Influence of proteasome inhibitors on hypoxia-elicited augmentation in
HUVEC ICAM-1 expression. Confluent HUVEC monolayers were
preequilibrated to hypoxia (ambient
O2 of 1%, filled symbols) or
normoxia (ambient O2 of 21%, open
symbols) for 1 h in the presence of indicated concentrations of
N-acetyl-Leu-Leu-norleucinal (ALLN, calpain inhibitor I, A) or
N-acetyl-Leu-Leu-methioninal (ALLM, calpain inhibitor II, B).
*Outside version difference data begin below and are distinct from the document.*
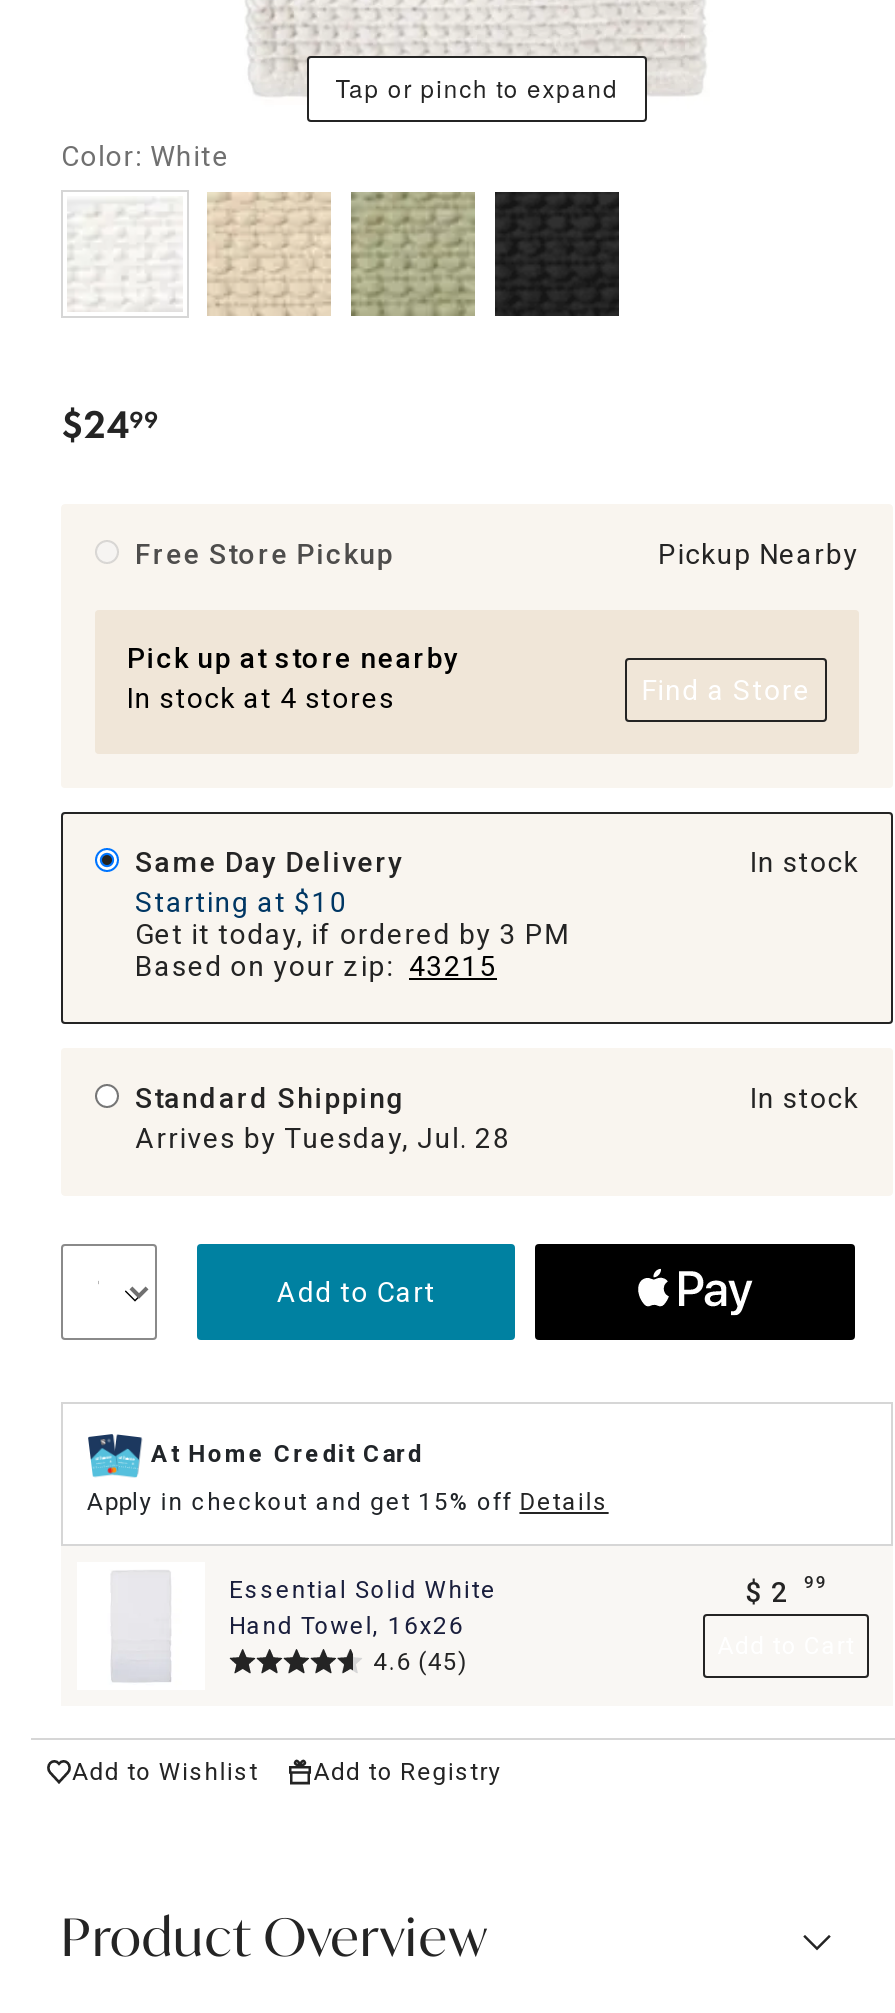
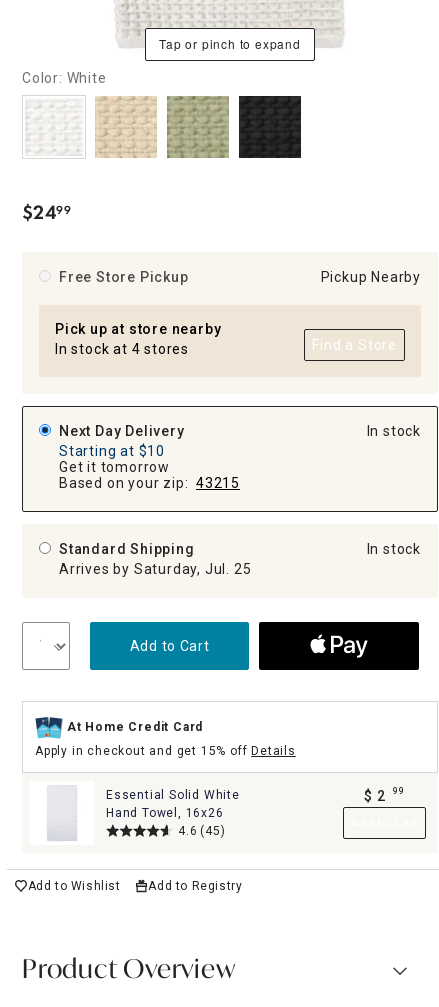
- Same Day Delivery
+ Next Day Delivery

- Get it today, if ordered by 3 PM
+ Get it tomorrow

- Arrives by Tuesday, Jul. 28
+ Arrives by Saturday, Jul. 25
Monolayers
were then stimulated for 18 h with LPS (50 ng/ml) and analyzed for
specific ICAM-1 expression by ELISA.
OD405 (background subtracted)
results are means ± SE of 8-10 monolayers in each condition
from at least 3 experiments. C:
influence of ALLN (100 µM) on LPS-stimulated (50 ng/ml) cytoplasmic localization of p65 by Western blot from endothelia exposed to hypoxia
or normoxia.
|
|
Role for metabolic acidosis in hypoxia-elicited increases in ICAM-1.
A number of recent in vivo and ex vivo studies indicate a role for
acidosis in activation of the ubiquitin-proteasome pathway (2, 15, 19).
Thus we determined whether cell culture acidosis, measured as pH of
extracellular medium and intracellular pH, was associated with our
observed increase in ICAM-1 expression. As shown in Fig.
8A,
24-h endothelial exposure to hypoxia alone resulted in a small decrease
in medium pH (P < 0.05). The
combination of hypoxia and LPS enhanced this decrease in medium pH
(ANOVA, P < 0.01) in a
concentration-dependent manner. A small but significant fall in medium
pH was associated with the highest LPS concentration (100 ng/ml) in
normoxia (P < 0.05).
Similar to extracellular medium, parallel decreases in intracellular pH
were observed with endothelial exposure to hypoxia and LPS (Fig.
8B, ANOVA,
P < 0.025).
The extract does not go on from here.